> [TASK PROMPT]:
Your transcription must include every record word for word and no pictures.

Edit difference data:

↓↓↓

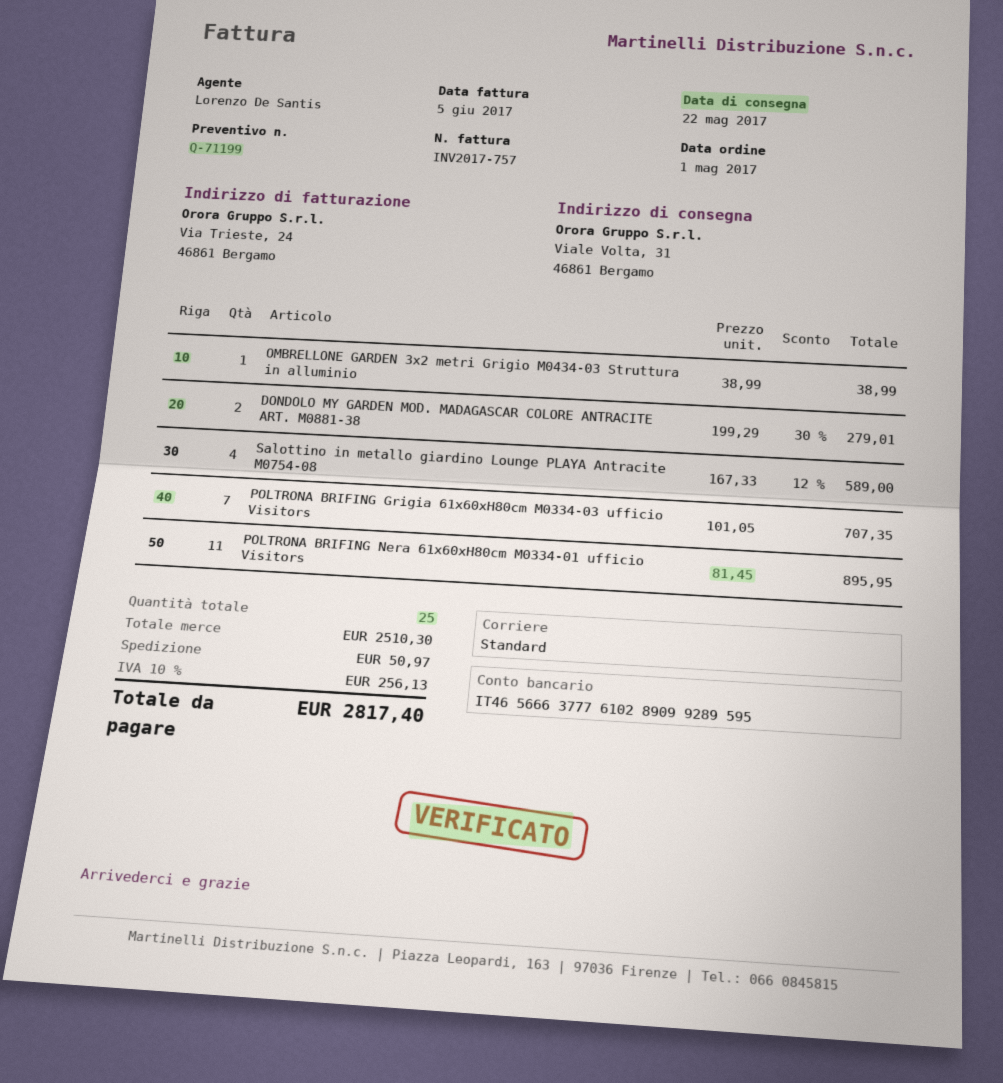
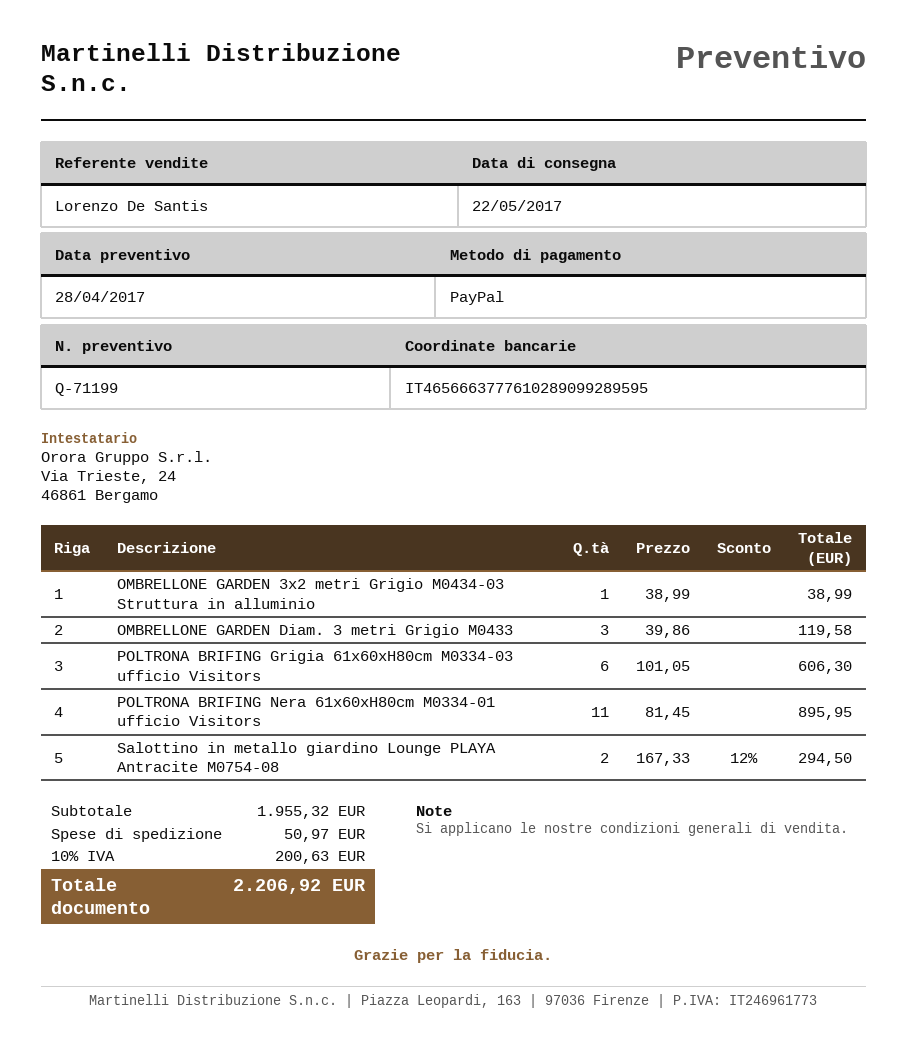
DONDOLO MY GARDEN MOD. MADAGASCAR COLORE ANTRACITE ART. M0881-38: 2 x 199.29 - 30% = 279.01 -> none
Salottino in metallo giardino Lounge PLAYA Antracite M0754-08: 4 x 167.33 - 12% = 589.00 -> 2 x 167.33 - 12% = 294.50
POLTRONA BRIFING Grigia 61x60xH80cm M0334-03 ufficio Visitors: 7 x 101.05 = 707.35 -> 6 x 101.05 = 606.30
OMBRELLONE GARDEN Diam. 3 metri Grigio M0433: none -> 3 x 39.86 = 119.58
subtotal: 2510.30 -> 1955.32
tax: 10% = 256.13 -> 10% = 200.63
total: 2817.40 -> 2206.92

↑↑↑

> [EXERCISE SOLUTION]:
DONDOLO MY GARDEN MOD. MADAGASCAR COLORE ANTRACITE ART. M0881-38: 2 x 199.29 - 30% = 279.01 -> none
Salottino in metallo giardino Lounge PLAYA Antracite M0754-08: 4 x 167.33 - 12% = 589.00 -> 2 x 167.33 - 12% = 294.50
POLTRONA BRIFING Grigia 61x60xH80cm M0334-03 ufficio Visitors: 7 x 101.05 = 707.35 -> 6 x 101.05 = 606.30
OMBRELLONE GARDEN Diam. 3 metri Grigio M0433: none -> 3 x 39.86 = 119.58
subtotal: 2510.30 -> 1955.32
tax: 10% = 256.13 -> 10% = 200.63
total: 2817.40 -> 2206.92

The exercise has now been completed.